Les participants travaillent sur des cas concrets : intégration avec Active Directory et Entra ID, déploiement de modèles en local via Ollama ou en cloud via Azure OpenAI, mise en place d’une architecture sécurisée, automatisation via scripts et IaC, et pilotage des coûts. La formation intègre les enjeux de souveraineté, de conformité (RGPD, SecNumCloud) et d’observabilité.
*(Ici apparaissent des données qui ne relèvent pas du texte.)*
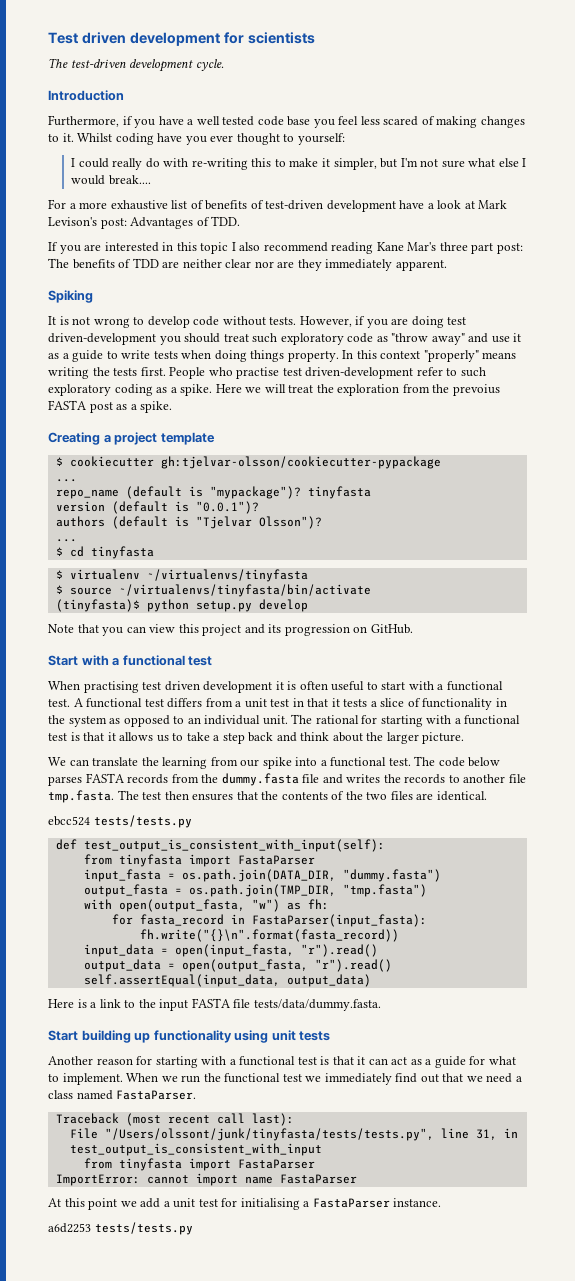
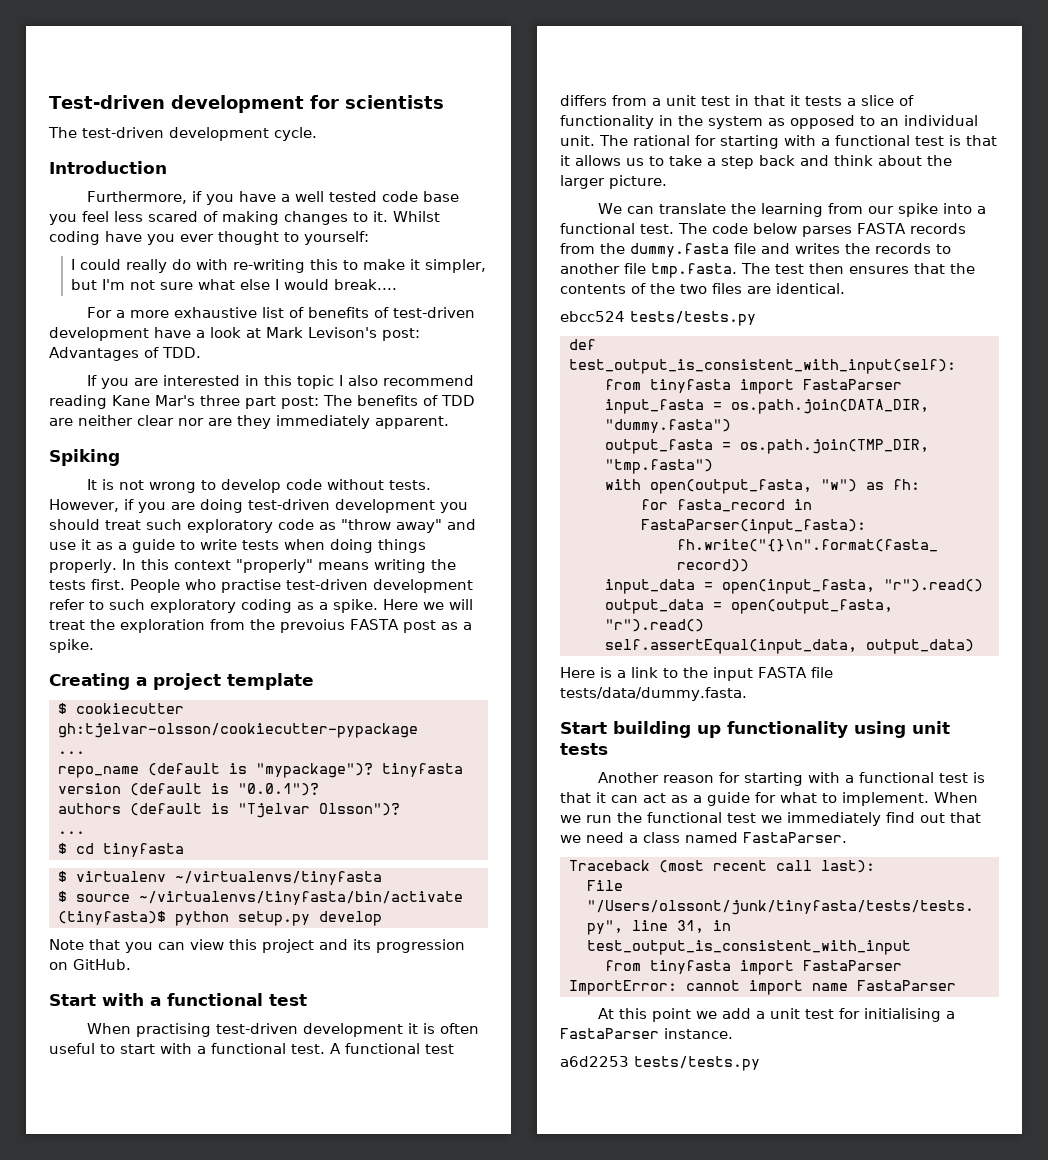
[48,32,126,44] Test driven -> [49,95,165,109] Test-driven
[447,317,467,325] [48,333,156,345] test driven-development -> [248,499,435,513] test-driven development
[287,351,339,362] property. -> [49,559,117,573] properly.
[282,367,414,379] test driven-development -> [286,579,473,593] test-driven development
[142,681,200,691] test driven -> [216,1023,299,1034] test-driven

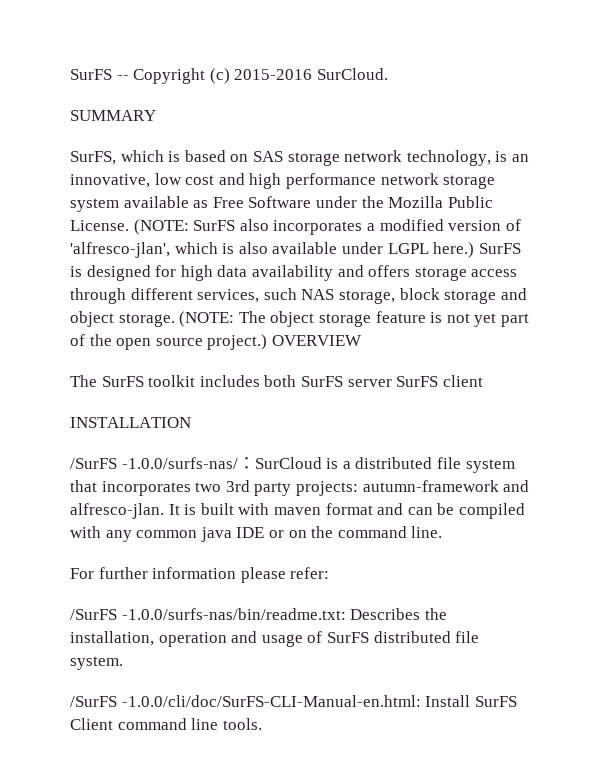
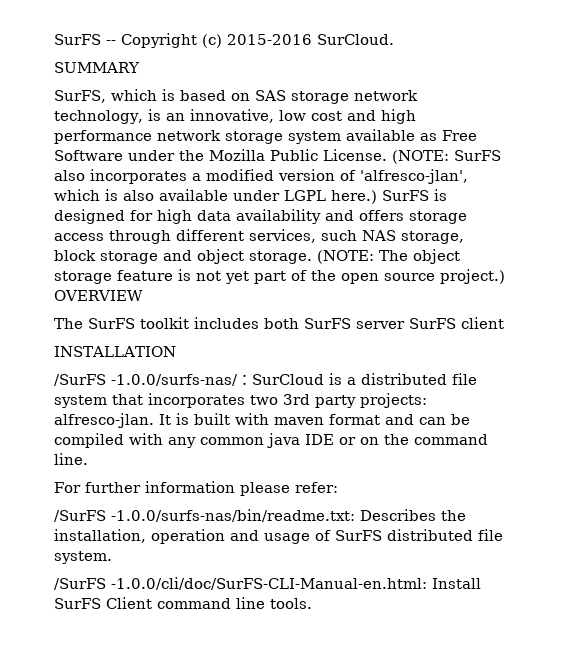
[362,480,530,492] autumn-framework and -> (427, 400) none

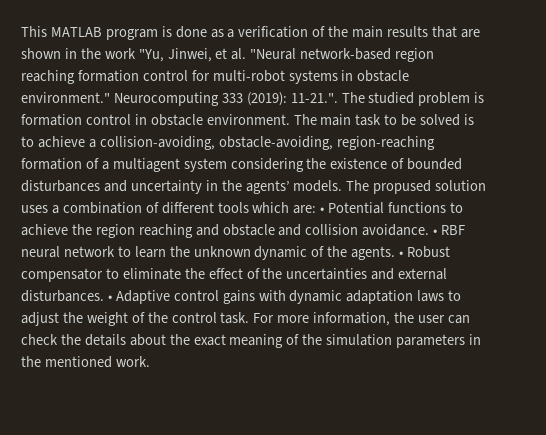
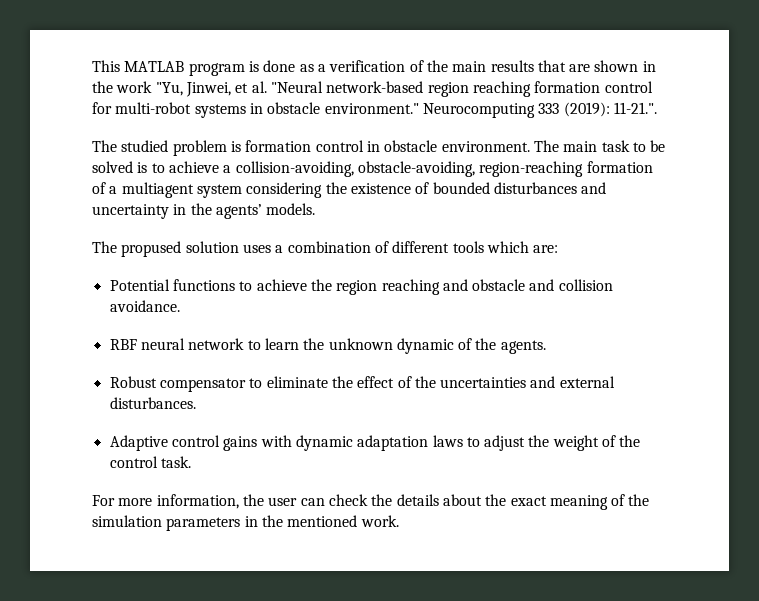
(338, 98) none -> (657, 108) //
(343, 186) none -> (316, 209) //
[320,207,325,213] • -> (559, 249) //
[433,229,438,235] • -> (180, 306) //
[399,251,404,257] • -> (546, 347) //
[107,295,112,301] • -> (196, 403) //
(250, 318) none -> (191, 462) //

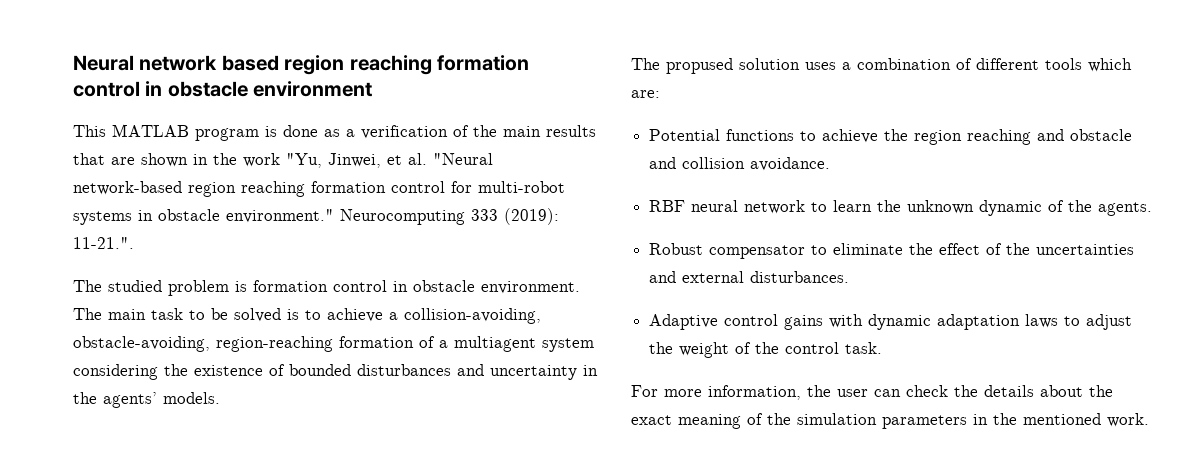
(92, 66) none -> [73,55,529,75] [73,81,373,97] Neural network based region reaching formation control in obstacle environment //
Chaque participant repart avec une feuille de route directement applicable à son environnement professionnel.
Programme détaillé
Panorama de l’IA générative et fondamentaux techniques (3h30)
- Anatomie d’un LLM : modèle, tokens, fenêtre de contexte, embeddings, génération de texte
- Comprendre les limites : hallucinations, biais, fraîcheur des données, dépendance au contexte
- Lecture technique des performances : capacité, coût, latence, débit, disponibilité, observabilité
- Risques opérationnels : fuite de données, dépendance fournisseur, mauvaise intégration SI, dérive des usages
- Rôle des équipes IT dans l’industrialisation de l’IA générative
- Travail pratique :
- Les participants analysent plusieurs cas d’usage IA exprimés par des métiers : assistance support, génération de documentation, synthèse d’incidents, recherche documentaire, automatisation d’exploitation. Ils doivent distinguer les usages pertinents, les limites techniques, les risques associés et les prérequis d’intégration dans le SI.
Écosystème des modèles, plateformes et fournisseurs IA (2h00)
- Cartographie des principales solutions : Claude, ChatGPT, Gemini, Copilot, Mistral, Llama, Albert
- Différences entre SaaS IA, API cloud, modèle open source, modèle local et solution souveraine
- Comparaison des offres cloud : Azure OpenAI, AWS Bedrock, Google Vertex AI
- Critères de choix pour un service IT : sécurité, coût, latence, intégration, localisation des données, support
- Positionnement dans le SI : qui consomme quoi, pour quels flux, avec quels risques
- Travail pratique :
- À partir d’une grille fournie, les participants comparent plusieurs options d’hébergement et d’accès à des modèles IA pour une entreprise fictive. Ils doivent recommander une solution pour trois scénarios : usage bureautique sécurisé, intégration applicative via API, modèle local pour données sensibles.
Prompting structuré pour les usages techniques (4h30)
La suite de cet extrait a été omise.